The Old Fort (Ngome Kongwe)
This structure is especially notable for its impressive architecture and history. With its pale-orange ramparts overlooking Forodhani Gardens and the ocean beyond, the fort was constructed in the late 17th century on top of an even older building and was used as a means of defense against the occupying Portuguese forces. In the 19th century, it became a prison and then became a ladies’ tennis club just before the 1964 Revolution. Today, the scale of the fortifications is still impressive and if you’re lucky, you may catch a live performance on the 400-year-old amphitheater inside the fort. Visitors may enter the fort for free and explore the towers and battlements, as well as the art gallery, curio market, and a pleasant cafe that turns into a bar in the evening.
House of Wonders
Unofficially known as the House of Wonders, the National Museum of Stone Town is located right on the seafront. It is the tallest and largest building in Stone Town and was built for ceremonial purposes by Sultan Barghash in 1883. This landmark structure rises in impressive tiers of slender steel pillars and balconies overlooking the waterfront. It includes a clock tower and some enormous carved doors, which are said to be the largest in East Africa as they were built so wide for the sultan to pass through on an elephant. In its heyday, the House of Wonders was likened to a David Copperfield chamber because it was the first house in Zanzibar to have electricity, running water and an elevator. Sadly, a large section of the balcony collapsed in 2012 so the building’s interior is closed to the public pending the completion of renovation efforts, but the exterior is a monumental sight in its own right.
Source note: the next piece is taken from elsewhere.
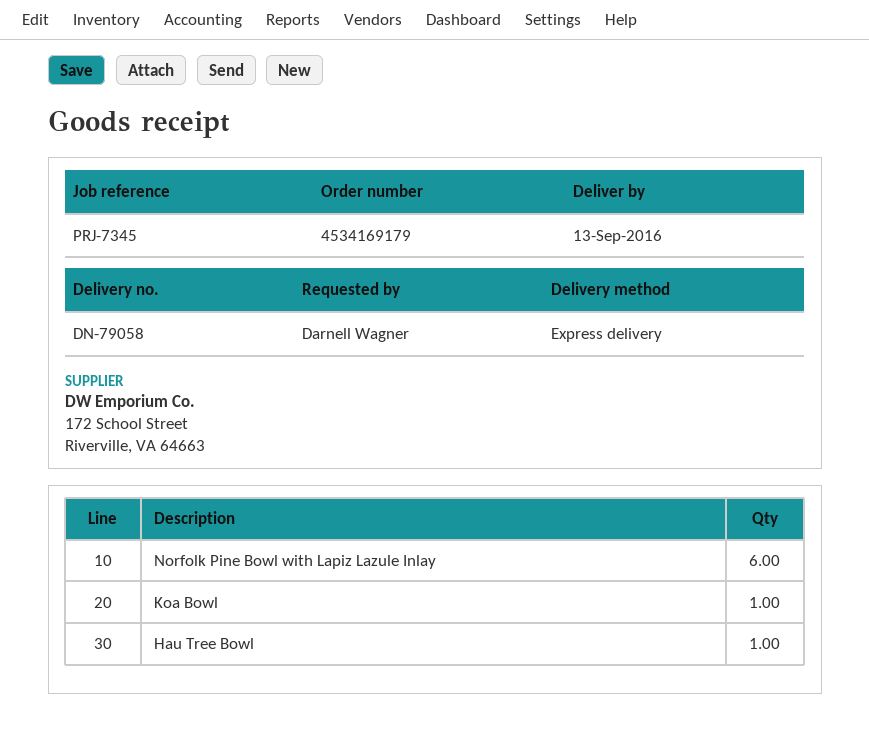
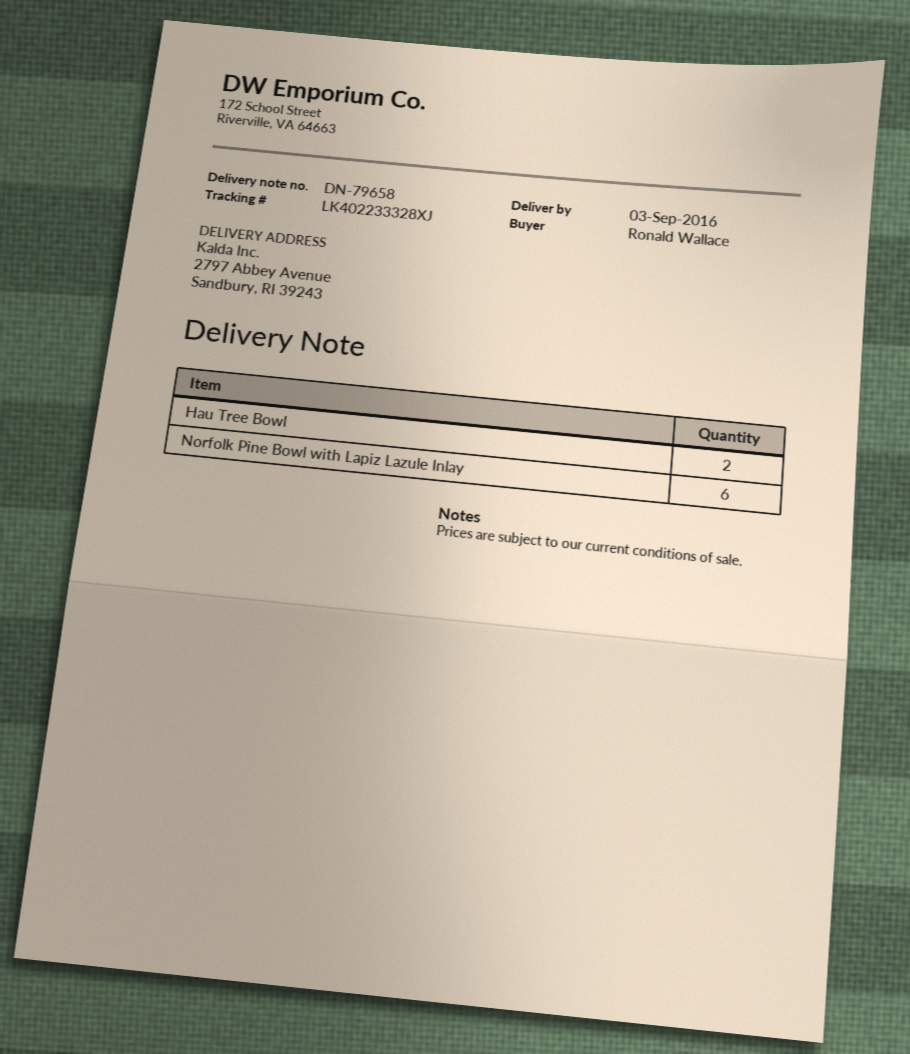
delivery note number: DN-79058 -> DN-79658
delivery date: 2016-09-13 -> 2016-09-03
ordered by: Darnell Wagner -> Ronald Wallace
Koa Bowl: 1 -> none
Hau Tree Bowl: 1 -> 2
This is the hub of Stone Town’s commerce where traders sell a wide range of groceries, pans and traditional kangas to fresh fish, meat, and other local produce from all over Zanzibar. Taking place every afternoon, several stands also sell items that make perfect souvenirs to take home as mementos of your time in here Stone Town. If you’re up for it, a trip to the fish aisle is a great local experience that always attracts plenty of action as the locals bargain and barter for the best fish prices amidst a competitive atmosphere of banter and bravado! You can also buy tons of food here for just a few dollars as there are several stalls displaying some of Zanzibar’s finest spices, freshly baked bread, fruits and vegetables all beautifully arranged in neatly stacked piles. The best time to head there is around 5 pm, when the evening traders begin setting up for the busy night ahead at the same time as the closing day traders are closing for the day, resulting in an exciting riot of noise and color.
The Old Dispensary
This impressive four-story building with green ornate balconies and a sculpted clock tower was first built as a dispensary during colonial times in the 19th century. It is one of the most attractive landmarks on the waterfront and boasts a rather long and interesting history. The Old Dispensary was commissioned by an affluent Ismaili Indian, Tharia Topan, who also acted as financial adviser to the sultan at the time. It served as a charitable hospitable for the poor before housing a couple of apartments, and has now become the town’s cultural center with its own restaurant along with several offices and shops. In fact, there’s a hookah bar on the second floor for those looking to bask in the town’s the nightlife as they overlook the beautiful scenery unfolding from the ferry terminal and the waterfront. Entrance is free so be sure not to miss this symbol of multicultural Zanzibari architecture in your travels to Stone Town.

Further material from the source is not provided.